What algorithm is used for BALANCED?

Posted By: JamesHH

What algorithm is used for BALANCED? - 10/07/19 16:58

The documentation for adviseLong (Machine Learning) states:

"+BALANCED - enforce the same number of positive and negative target values by replication ..." and also in the Remarks:

"... negative and positive Objective values should be equally distributed. If in doubt, add +BALANCED to the method; this will simply copy samples until balance is reached."

This sounds like standard upsampling. However, a simple experiment shows that this is not the case: When I run one of the example scripts, with the SIGNALS method and without BALANCED the generated data has 58061 samples with the following objective stats:

-1 0 1
28769 587 28705

Assuming that 0 counts as negative (which seems to be the case, yes?), the imbalance is 29356 - 28705 = 651 more negatives than positives. Now, I run the exact same script but with +BALANCED, and the data now has 76241 samples with objective stats:

-1 0 1
37257 864 38120

So balanced with 38121 negative versus 38120 positive.

This means that 76241 - 58061 = 18180 samples were added, whereas upsampling would only have added 651 samples.

What is going on? This is *critical* for training ML models, and I can give a specific example if anyone wants.

Posted By: jcl

Re: What algorithm is used for BALANCED? - 10/08/19 10:30

No, I think you'll need more than 651 samples for upsampling. It is not sufficient to just add the difference. That would balance them globally, but not locally. Samples should be balanced at any point, while still maintaining their order. This is important when you later split them or process them in batches.

I don't know the details, but suppose the algorithm just runs over the samples and duplicates the last positive whenever there are more negatives, and vice versa. You can see that this adds a lot more than 651 samples.

Posted By: JamesHH

Re: What algorithm is used for BALANCED? - 10/08/19 16:23

I see your point about maintaining the ordering.

However, it does not simply duplicate the last positive (when there are more negatives), or else only 651 samples would have been added above, yes?
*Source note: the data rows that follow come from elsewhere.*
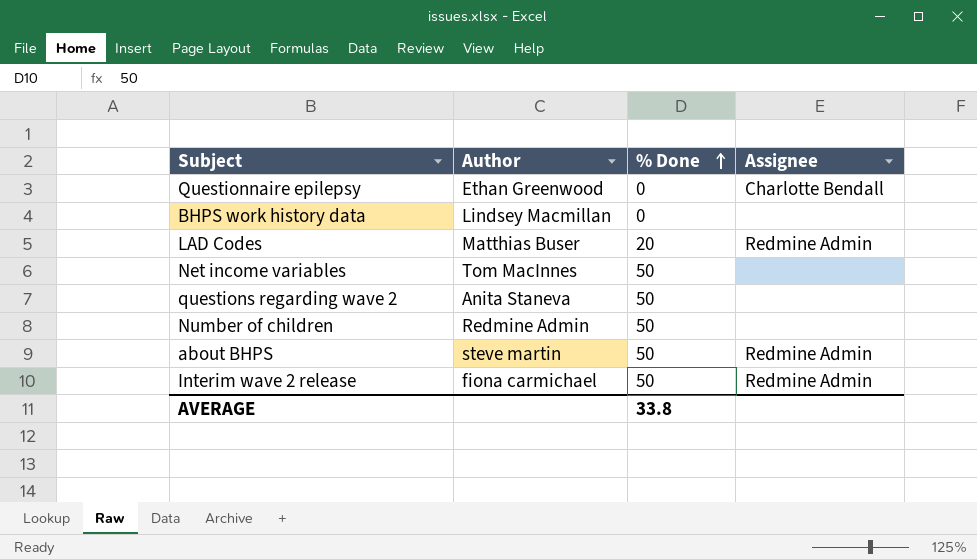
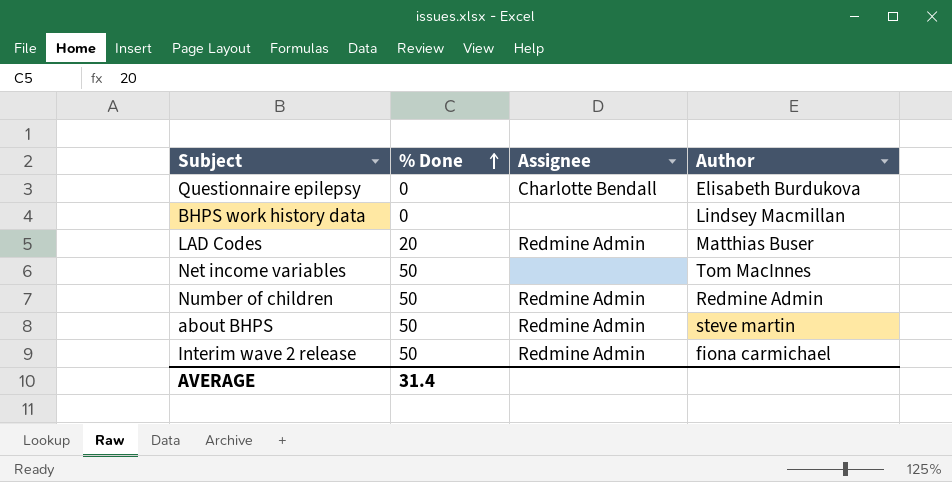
column Author | position: 2 -> 4
row questions regarding wave 2: Anita Staneva | 50 | none -> none
Questionnaire epilepsy | Author: Ethan Greenwood -> Elisabeth Burdukova
Number of children | Assignee: none -> Redmine Admin
AVERAGE | % Done: 33.8 -> 31.4

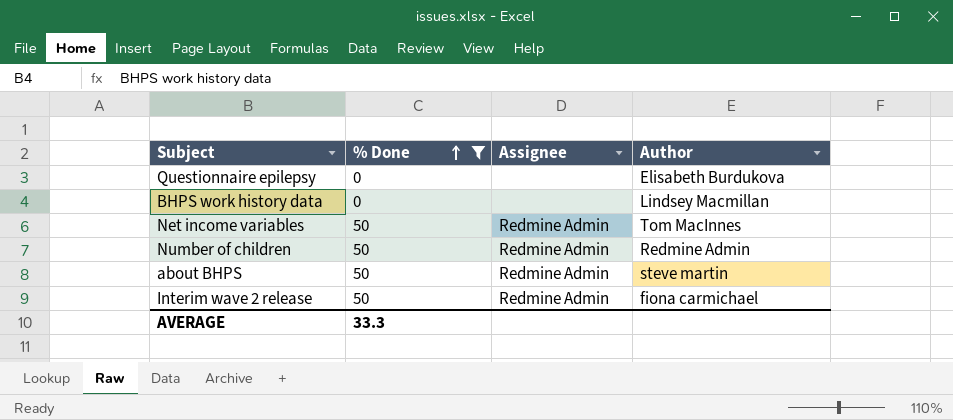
filter: none -> % Done != 20
Questionnaire epilepsy | Assignee: Charlotte Bendall -> none
Net income variables | Assignee: none -> Redmine Admin
AVERAGE | % Done: 31.4 -> 33.3

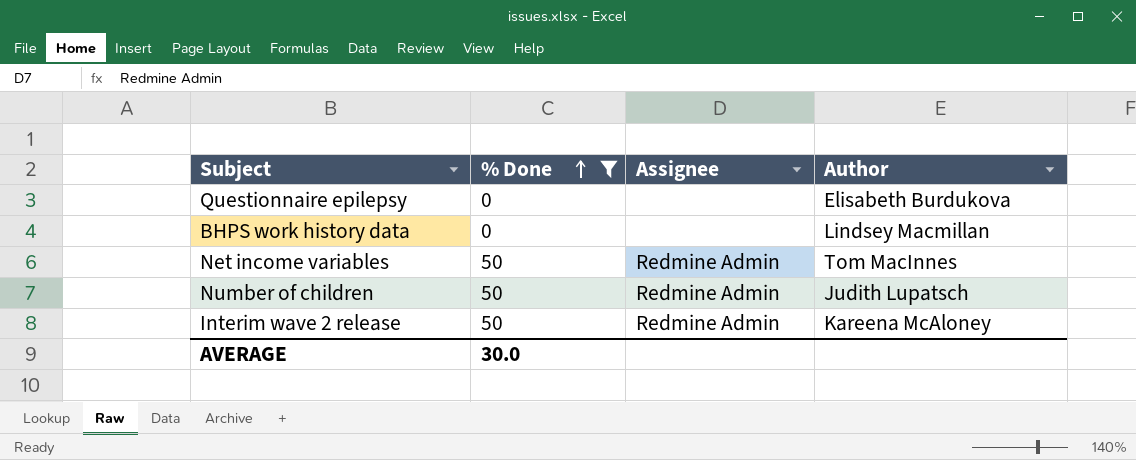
row about BHPS: 50 | Redmine Admin | steve martin -> none
Number of children | Author: Redmine Admin -> Judith Lupatsch
Interim wave 2 release | Author: fiona carmichael -> Kareena McAloney
AVERAGE | % Done: 33.3 -> 30.0

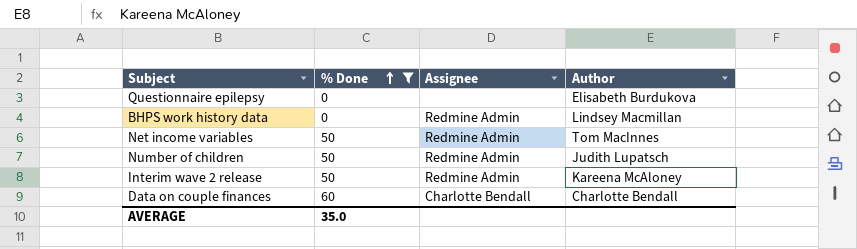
BHPS work history data | Assignee: none -> Redmine Admin
row Data on couple finances: none -> 60 | Charlotte Bendall | Charlotte Bendall
AVERAGE | % Done: 30.0 -> 35.0

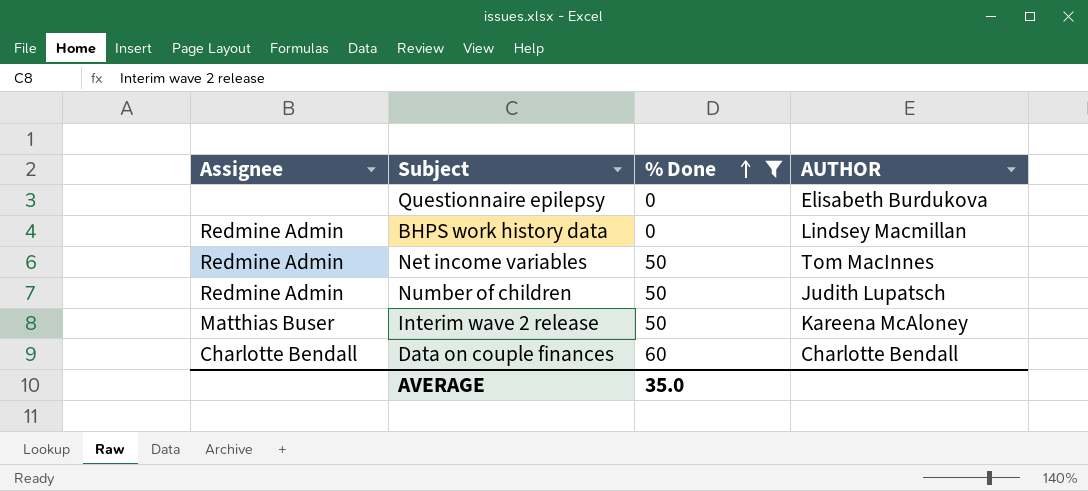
column Assignee | position: 3 -> 1
column name: Author -> AUTHOR
Interim wave 2 release | Assignee: Redmine Admin -> Matthias Buser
It looks like each sample is duplicated a random number of times, both positive and negative. I am guessing that this random number is distributed in such a way that the resulting sequence is approximately balanced (though it seems more exact than this).

I wonder why an algorithm that repeats both positive and negative samples was chosen?

Posted By: JamesHH

Re: What algorithm is used for BALANCED? - 10/09/19 00:24

I reread your reply, and now I see that it must be "balanced at every point". I'm not exactly sure how that would be mathematically defined, but it could mean that there is balancing over a sliding window perhaps? But then there probably should be a window size parameter.

Posted By: jcl

Re: What algorithm is used for BALANCED? - 10/09/19 08:11

"Any point" means that any sub-range of the samples is still balanced. Random numbers or sliding windows are not used, the algorithm is just as simple as described above.

Posted By: JamesHH

Re: What algorithm is used for BALANCED? - 10/09/19 17:26

Originally Posted by jcl

"Any point" means that any sub-range of the samples is still balanced.

But that begs the question of what a "sub-range" is

It can't possibly be balanced on every interval.

Quote

Random numbers or sliding windows are not used, the algorithm is just as simple as described above.

Yes, I reverse-engineered the algorithm (or at least I reproduced BALANCED on two different datasets): At any point, it looks at the *initial segment* of the time series so far, including duplicates, and then if there is an imbalance greater than 1 and if repeating the current sample reduces that imbalance then it duplicates the current sample, but there is a limit of three duplicates for each sample.

What was surprising is that my standard feed-forward NN was barely able to learn on data that was only slightly imbalanced, something like 52%-48%. Yet it learned so well after this simple balancing algorithm. Everything I have read so far about ML seems to focus on the case of extreme imbalances. Also, I looked up quite a few balancing techniques and none of them was anything like the one in Zorro.

Posted By: jcl

Re: What algorithm is used for BALANCED? - 10/10/19 11:34

If a NN did not work well with slightly imbalanced data, but worked better with the Zorro balance algorithm, then it probably uses mini-batch gradient descent for learning. Mini-batch requires that not only the whole set, but also small intervals of the samples are still more or less balanced.

Posted By: JamesHH

Re: What algorithm is used for BALANCED? - 10/11/19 17:32

Yes, it does use mini-batch gradient descent, which I believe is by far the most common NN setup.

However, I was also shuffling before each epoch. So a standard random upsampling (in my case random sampling 651 samples form the minority class) is just as effective for balancing both locally and globally. And the OOS results were comparable using either standard upsampling or Zorro's balancing algorithm.

The strange thing is that when training with Zorro's algorithm there was a very large overfitting on the training set, but no sign of overfitting with the usual upsampling method. With unshuffled data, the NN could reverse-engineer Zorro's algorithm just as I did which not desirable. I'm not sure what is going on with the shuffled data, but the usual upsampling would seem to be better based on this experiment.